- Born: 19 December 1936 Daegu, Korea, Empire of Japan
- Died: 9 December 2019 (aged 82) Suwon, South Korea
- Education: Yonsei University (BEcon) Chonnam National University (Hon. Ph.D. in Philosophy, 1997)
- Occupation: Businessman
- Known for: Founder of Daewoo
- Criminal status: Deceased
- Criminal charge: Fraud
- Penalty: 10 years in prison

Korean name
- Hangul: 김우중
- Hanja: 金宇中
- RR: Gim Ujung
- MR: Kim Ujung

= Kim Woo-choong =

South Korean businessman (1936–2019)

Kim Woo-choong (19 December 1936 – 9 December 2019) was a South Korean businessman who was the founder and chairman of Daewoo Group until its collapse in 1999.

==Early life and education==
Kim Woo-choong was born in Daegu, the son of a former school teacher-turned provincial governor of North Gyeongsang Province, who was kidnapped and taken to North Korea while Kim was a teenager. Kim became a newspaper delivery boy and sold various items. Kim's father was a mentor of South Korean president Park Chung Hee, who eventually supported Kim.

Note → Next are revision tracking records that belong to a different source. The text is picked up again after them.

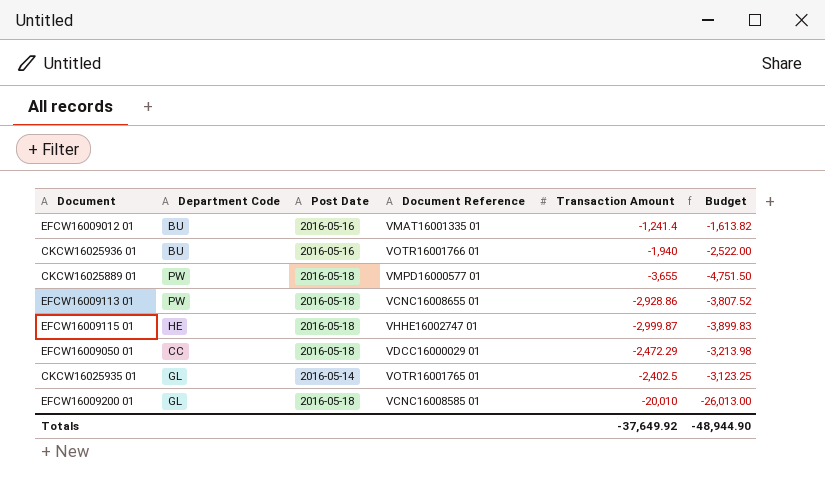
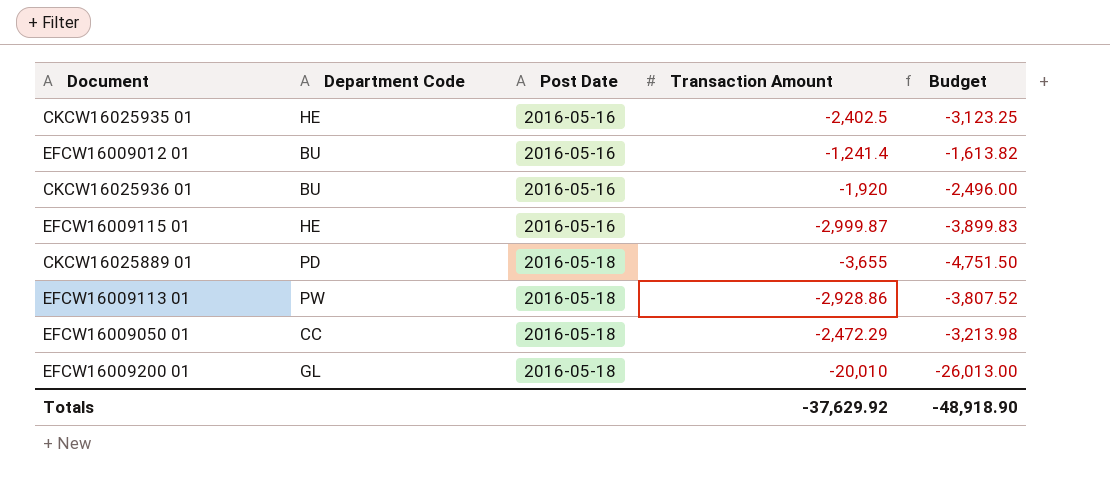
row order: none -> Post Date ascending
column Document Reference | position: 4 -> none
CKCW16025935 01 | Department Code: GL -> HE
CKCW16025935 01 | Post Date: 2016-05-14 -> 2016-05-16
CKCW16025936 01 | Transaction Amount: -1,940 -> -1,920
CKCW16025936 01 | Budget: -2,522.00 -> -2,496.00
EFCW16009115 01 | Post Date: 2016-05-18 -> 2016-05-16
CKCW16025889 01 | Department Code: PW -> PD
Totals | Transaction Amount: -37,649.92 -> -37,629.92
Totals | Budget: -48,944.90 -> -48,918.90

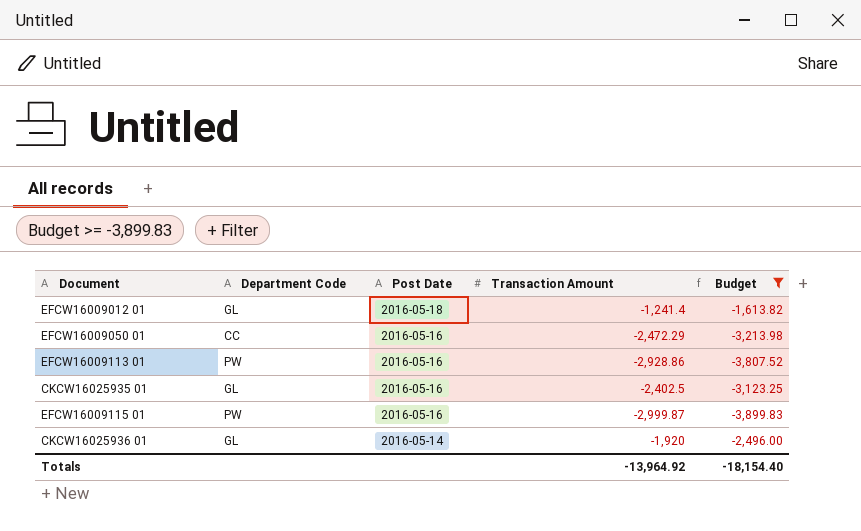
filter: none -> Budget >= -3,899.83
row order: Post Date ascending -> Post Date descending
EFCW16009012 01 | Department Code: BU -> GL
EFCW16009012 01 | Post Date: 2016-05-16 -> 2016-05-18
EFCW16009050 01 | Post Date: 2016-05-18 -> 2016-05-16
EFCW16009113 01 | Post Date: 2016-05-18 -> 2016-05-16
CKCW16025935 01 | Department Code: HE -> GL
EFCW16009115 01 | Department Code: HE -> PW
CKCW16025936 01 | Department Code: BU -> GL
CKCW16025936 01 | Post Date: 2016-05-16 -> 2016-05-14
Totals | Transaction Amount: -37,629.92 -> -13,964.92
Totals | Budget: -48,918.90 -> -18,154.40

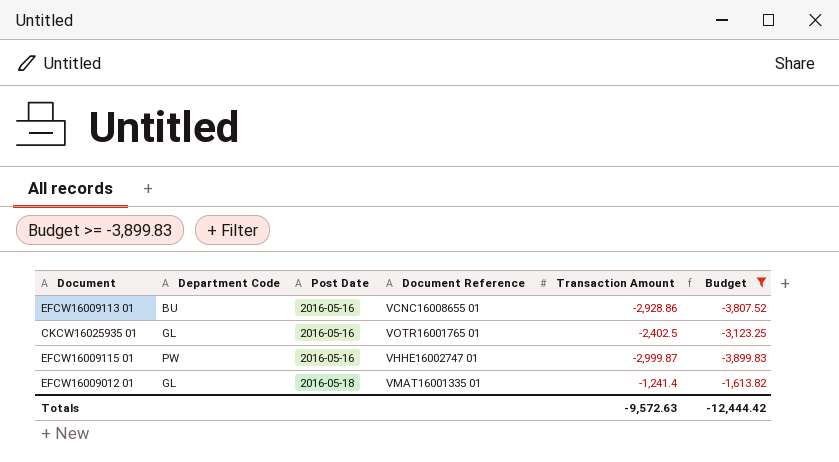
row order: Post Date descending -> Post Date ascending
column Document Reference | position: none -> 4
row EFCW16009050 01: CC | 2016-05-16 | -2,472.29 | -3,213.98 -> none
row CKCW16025936 01: GL | 2016-05-14 | -1,920 | -2,496.00 -> none
EFCW16009113 01 | Department Code: PW -> BU
Totals | Transaction Amount: -13,964.92 -> -9,572.63
Totals | Budget: -18,154.40 -> -12,444.42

Kim graduated from Kyunggi High School, then finished his education with a Bachelor of Economics at Yonsei University in Seoul.

==Career==
In 1967, Kim began a small textiles trading corporation with five other associates. Kim rapidly expanded the renamed Daewoo Group by using borrowed money to purchase near-bankrupt companies. By the 1980s, Daewoo ranked as the third-largest chaebol.

By the 1990s, Daewoo ranked second largest in assets and third in revenues. However, due to its poor financial structure; Daewoo plummeted into chaos when the Asian Financial Crisis hit in 1997. It sold off nearly 50 subsidiaries.

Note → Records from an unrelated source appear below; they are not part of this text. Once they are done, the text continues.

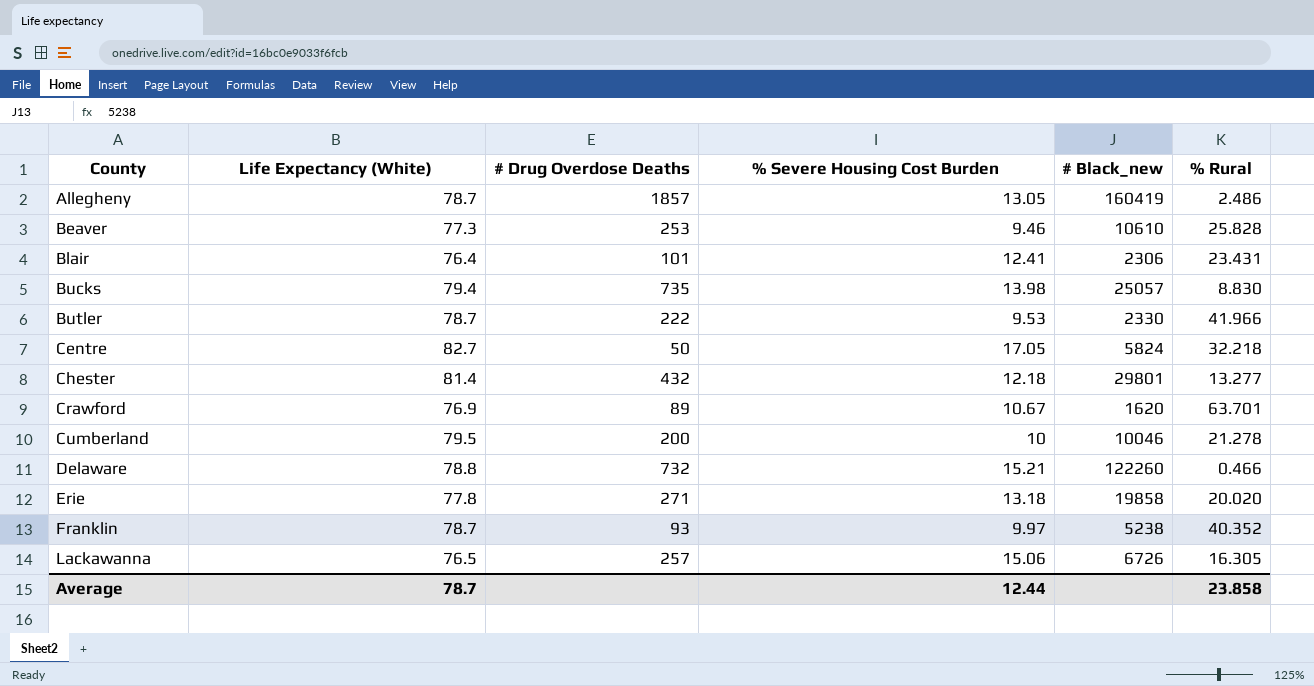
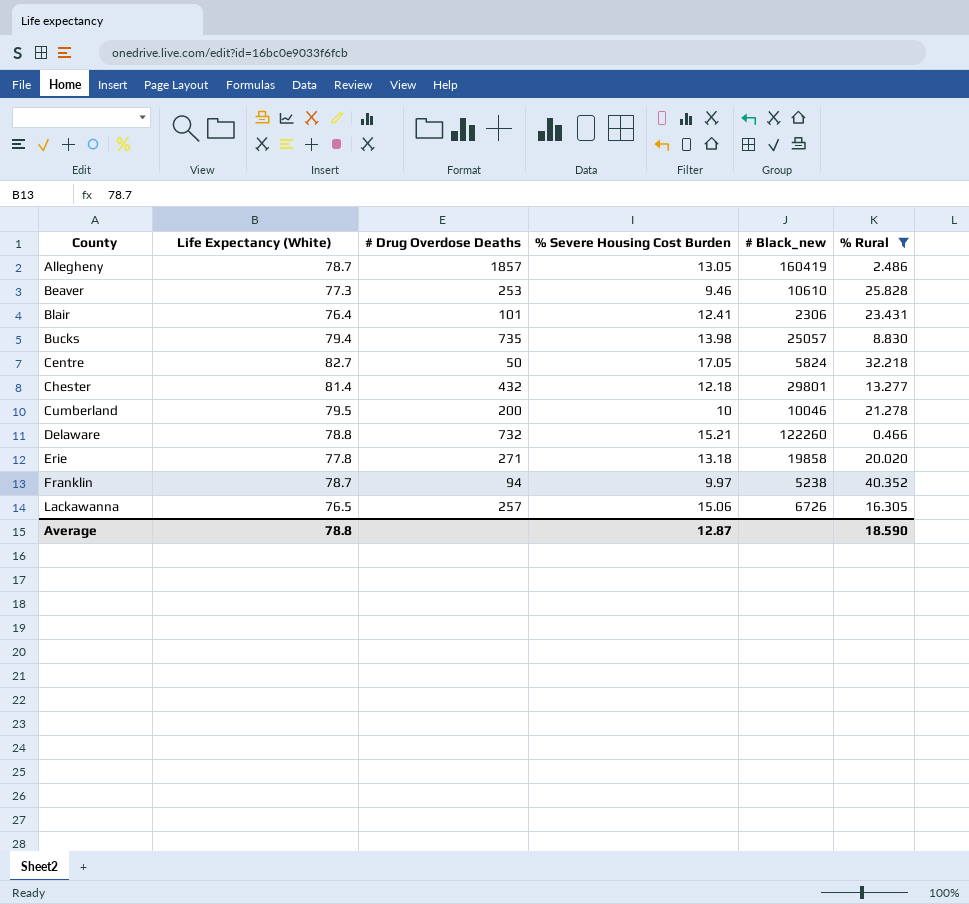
filter: none -> % Rural <= 40.352
Franklin | # Drug Overdose Deaths: 93 -> 94
Average | Life Expectancy (White): 78.7 -> 78.8
Average | % Severe Housing Cost Burden: 12.44 -> 12.87
Average | % Rural: 23.858 -> 18.590

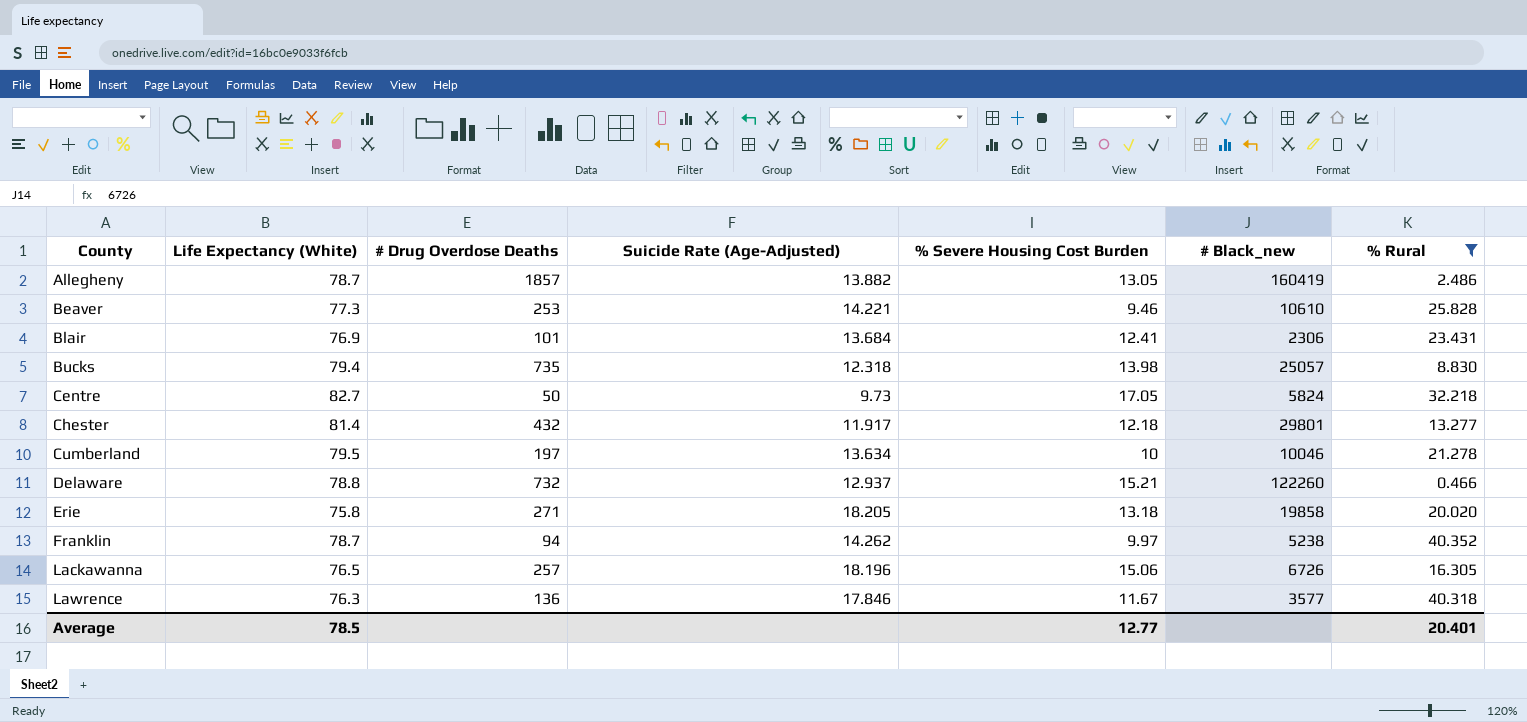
column Suicide Rate (Age-Adjusted) | position: none -> 4
Blair | Life Expectancy (White): 76.4 -> 76.9
Cumberland | # Drug Overdose Deaths: 200 -> 197
Erie | Life Expectancy (White): 77.8 -> 75.8
row Lawrence: none -> 76.3 | 136 | 17.846 | 11.67 | 3577 | 40.318
Average | Life Expectancy (White): 78.8 -> 78.5
Average | % Severe Housing Cost Burden: 12.87 -> 12.77
Average | % Rural: 18.590 -> 20.401

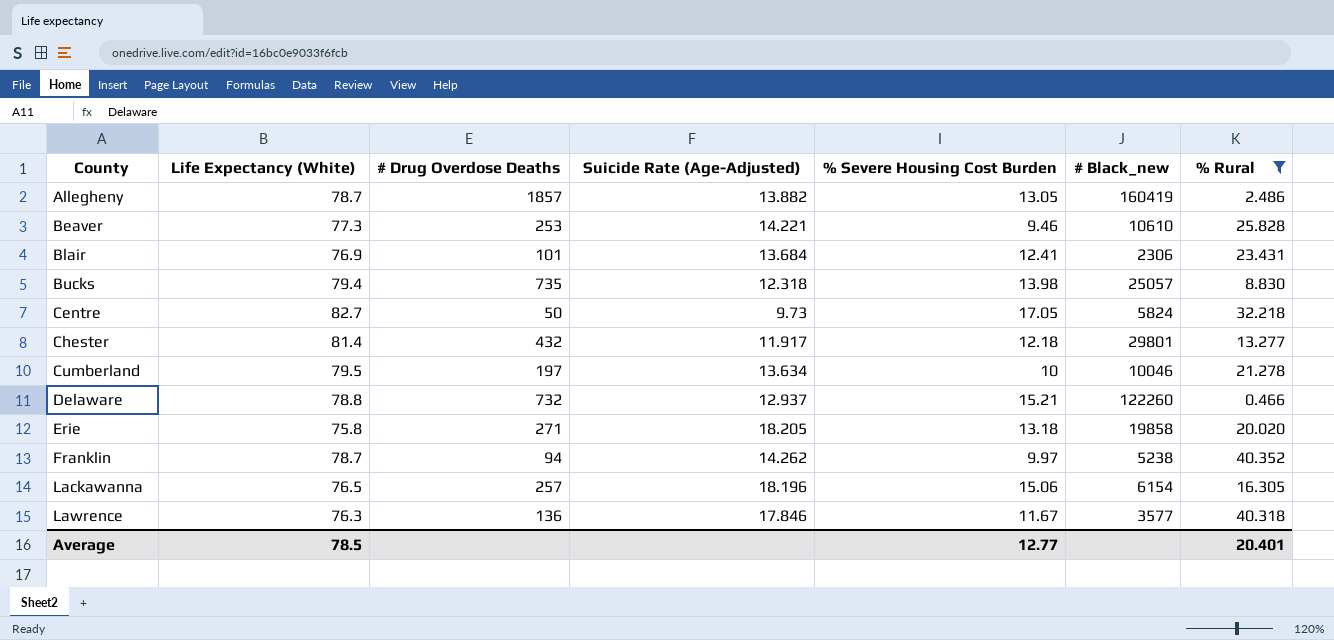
Lackawanna | # Black_new: 6726 -> 6154

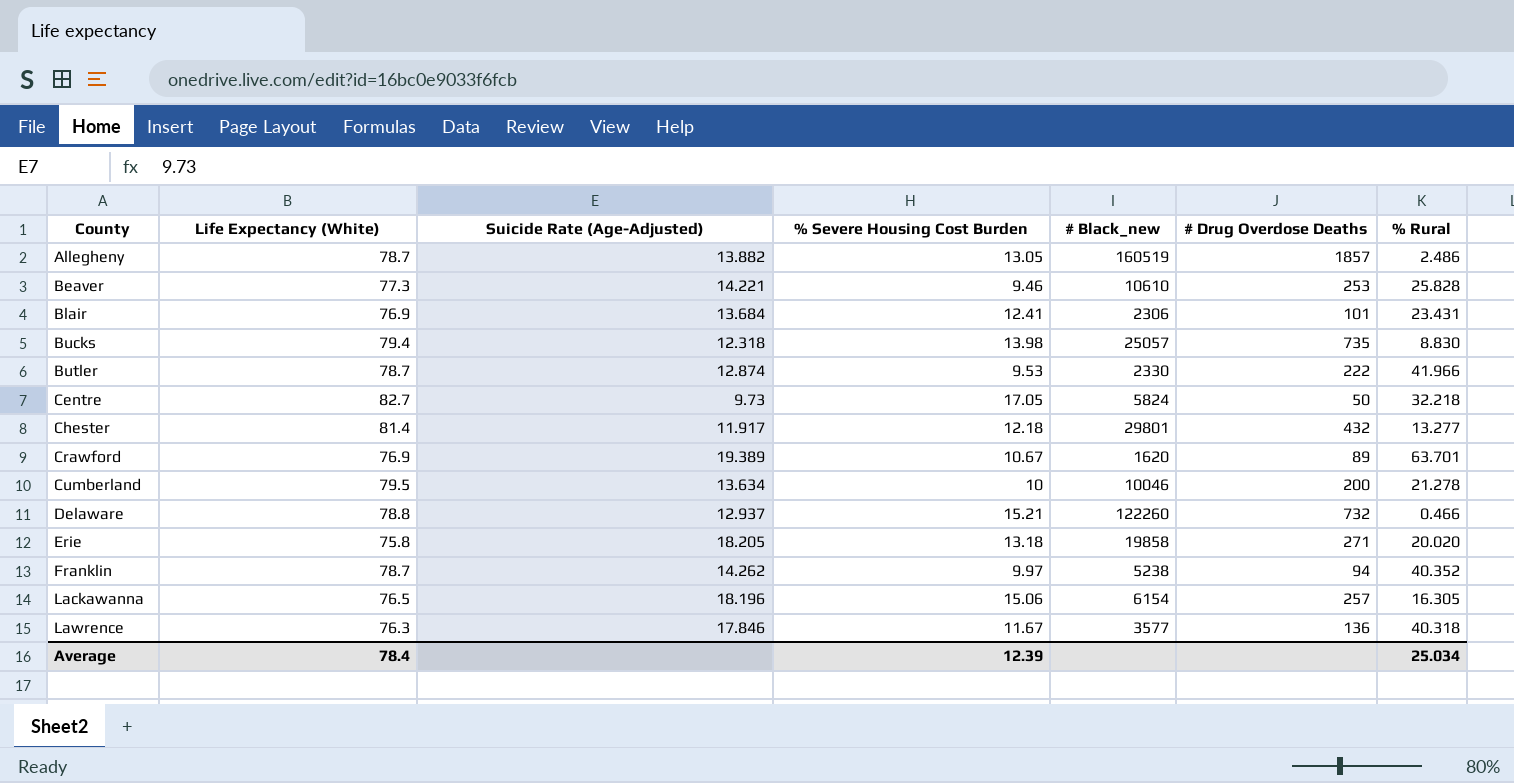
filter: % Rural <= 40.352 -> none
column # Drug Overdose Deaths | position: 3 -> 6
Allegheny | # Black_new: 160419 -> 160519
Cumberland | # Drug Overdose Deaths: 197 -> 200
Average | Life Expectancy (White): 78.5 -> 78.4
Average | % Severe Housing Cost Burden: 12.77 -> 12.39
Average | % Rural: 20.401 -> 25.034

By 1999, Daewoo, the second largest conglomerate in South Korea with interests in about 100 countries, went bankrupt, with debts of about US$50 billion at the time. Kim fled to Vietnam, and was charged with accounting fraud worth 41 trillion won (US$43.4 billion), illegally borrowing 9.8 trillion won (US$10.3 billion), and laundering US$3.2 billion out of the country while in exile. He was wanted by Interpol for his irresponsible spending as chairman of Daewoo.

Kim was arrested soon after he returned to South Korea on 14 June 2005, and apologized "for hurting the nation" and accepted full responsibility for the collapse of the group, adding that he was "ready to accept whatever the authorities have in store for him," according to The Chosun Ilbo.

==Criminal charges==
In May 2006, he was sentenced to 10 years in prison after being found guilty of charges including embezzlement and accounting fraud. In addition, 21 trillion won (US$22 billion) of his fortune was seized and he was fined an additional 10 million won (about US$10,000).

Citing health concerns, his sentence was reduced to 8 1/2 years; on 30 December 2007, he was pardoned by President Roh Moo-hyun. South Korean presidents traditionally hand out pardons for the new year.

==Death==
On 9 December 2019, Kim died due to pneumonia at Ajou University Hospital in Suwon, 10 days before his 83rd birthday.